Efficiently Modeling Long Sequences with Structured State Spaces

Introduction

A major problem in sequence modeling is the difficulty of capturing long-range dependencies(LRDs). Results from long-range arena(LRA) benchmark show that sequence models perform poorly on LRD tasks. The specialized variants of RNNs, CNNs and Transformers have been proposed to address this issue. Despite these solutions still perform poorly on challenging benchmarks like LRA.

An alternative approach to LRDs is based on state space models(SSMs). Deep SSMs perform exceptionally when equipped with special matrices A. Their Linear State Space Layer(LSSL) conceptually unifies the strengths of CTM, Rnn and CNN models.Theoretically deep SSMs can address LDRs. But LSSL are computationally expensive, for state dimension \(N\) computing latent space requires \(O(N^2L)\) time and \(O(NL)\) space.

This paper introduces the Structured State Space(S4) sequence model base on SSM that solves the critical bottleneck. S4 reparameterize the structured state matrix A by decomposing them as the sum of low-rank and normal term.

Background

State Space Models

The state space model is defined by the following equations:

\[ \begin{equation} \begin{aligned} \frac{dx}{dt} &= x'(t) = Ax(t) + Bu(t) \\ y(t) &= Cx(t) + Du(t) \end{aligned} \end{equation} \]

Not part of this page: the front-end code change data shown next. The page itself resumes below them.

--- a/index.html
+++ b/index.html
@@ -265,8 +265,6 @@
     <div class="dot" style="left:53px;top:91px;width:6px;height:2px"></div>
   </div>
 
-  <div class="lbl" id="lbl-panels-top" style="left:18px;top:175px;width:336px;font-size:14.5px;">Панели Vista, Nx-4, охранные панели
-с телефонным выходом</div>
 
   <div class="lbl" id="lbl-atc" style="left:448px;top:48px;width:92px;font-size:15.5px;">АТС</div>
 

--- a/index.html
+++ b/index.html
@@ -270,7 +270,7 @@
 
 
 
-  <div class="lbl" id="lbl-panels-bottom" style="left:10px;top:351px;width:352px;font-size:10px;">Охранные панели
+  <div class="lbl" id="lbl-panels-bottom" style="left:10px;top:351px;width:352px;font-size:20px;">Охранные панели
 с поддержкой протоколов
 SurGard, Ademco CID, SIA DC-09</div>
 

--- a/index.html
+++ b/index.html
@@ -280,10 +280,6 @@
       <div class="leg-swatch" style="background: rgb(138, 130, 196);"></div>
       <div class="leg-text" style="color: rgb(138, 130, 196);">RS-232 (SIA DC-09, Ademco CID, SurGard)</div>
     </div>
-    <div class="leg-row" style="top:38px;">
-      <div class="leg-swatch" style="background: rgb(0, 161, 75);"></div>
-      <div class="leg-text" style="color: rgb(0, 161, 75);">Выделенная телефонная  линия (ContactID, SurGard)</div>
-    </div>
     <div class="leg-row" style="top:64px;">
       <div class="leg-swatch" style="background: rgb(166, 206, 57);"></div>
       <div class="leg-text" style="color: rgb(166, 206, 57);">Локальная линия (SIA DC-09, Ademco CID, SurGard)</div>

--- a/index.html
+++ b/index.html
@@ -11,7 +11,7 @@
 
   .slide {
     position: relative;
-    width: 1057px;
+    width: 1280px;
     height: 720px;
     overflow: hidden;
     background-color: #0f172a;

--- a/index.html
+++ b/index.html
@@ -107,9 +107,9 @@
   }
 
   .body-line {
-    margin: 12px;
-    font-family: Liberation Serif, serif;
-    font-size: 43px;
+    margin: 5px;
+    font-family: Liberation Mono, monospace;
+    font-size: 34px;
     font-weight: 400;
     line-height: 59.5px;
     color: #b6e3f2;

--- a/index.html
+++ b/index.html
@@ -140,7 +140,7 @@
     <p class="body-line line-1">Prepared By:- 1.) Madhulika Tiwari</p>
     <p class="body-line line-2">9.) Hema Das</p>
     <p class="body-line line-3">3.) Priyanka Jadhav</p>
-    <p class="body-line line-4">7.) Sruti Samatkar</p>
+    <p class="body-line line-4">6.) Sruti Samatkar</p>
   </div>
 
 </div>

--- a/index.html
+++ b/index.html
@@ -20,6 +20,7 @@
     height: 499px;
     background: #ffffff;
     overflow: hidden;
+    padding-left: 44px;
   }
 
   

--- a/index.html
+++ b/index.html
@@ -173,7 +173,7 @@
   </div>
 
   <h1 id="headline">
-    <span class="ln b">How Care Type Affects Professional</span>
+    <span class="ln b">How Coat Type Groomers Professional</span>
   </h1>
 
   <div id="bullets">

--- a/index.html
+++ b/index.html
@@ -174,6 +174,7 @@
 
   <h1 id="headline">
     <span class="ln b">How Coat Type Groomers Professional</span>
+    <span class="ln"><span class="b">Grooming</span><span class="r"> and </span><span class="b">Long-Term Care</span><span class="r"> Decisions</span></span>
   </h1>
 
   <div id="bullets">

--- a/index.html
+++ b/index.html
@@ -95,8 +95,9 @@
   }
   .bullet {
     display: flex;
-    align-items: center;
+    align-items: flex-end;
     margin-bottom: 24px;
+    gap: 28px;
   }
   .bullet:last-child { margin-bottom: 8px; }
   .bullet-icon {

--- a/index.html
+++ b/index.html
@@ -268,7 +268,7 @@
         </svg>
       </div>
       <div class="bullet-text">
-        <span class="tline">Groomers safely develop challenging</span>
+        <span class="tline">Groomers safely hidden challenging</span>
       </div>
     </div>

Where \(u(t) \in R^d\) is the input signal, \(x(t) \in R^N\) is the hidden state, and \(y(t) \in R^d\) is the output signal. The matrices A, B, C, D are learnable parameters of appropriate dimensions.

The goal is to use SSM as a black-box representation in a deep sequence model.

Addressing Long-Range Dependencies with HiPPO

The basic SSM (1) performs poorly in practice. Intutively this is because the linear first-order ODEs solve to an exponential function and cause vanishing/exploding gradients problem. To address this, LSSL uses HiPPO which specifies a class of certain matrices \(A \in \mathbb{R}^{N \times N}\) that allows \(x(t)\) to memorize the history of \(u(t)\).

\[ \begin{equation} A_{nk} = \begin{cases} (2n + 1)^{1/2} (2k + 1)^{1/2} & \text{if } n > k \\ n + 1 & \text{if } n = k \\ 0 & \text{if } n < k \\ \end{cases} \end{equation}\]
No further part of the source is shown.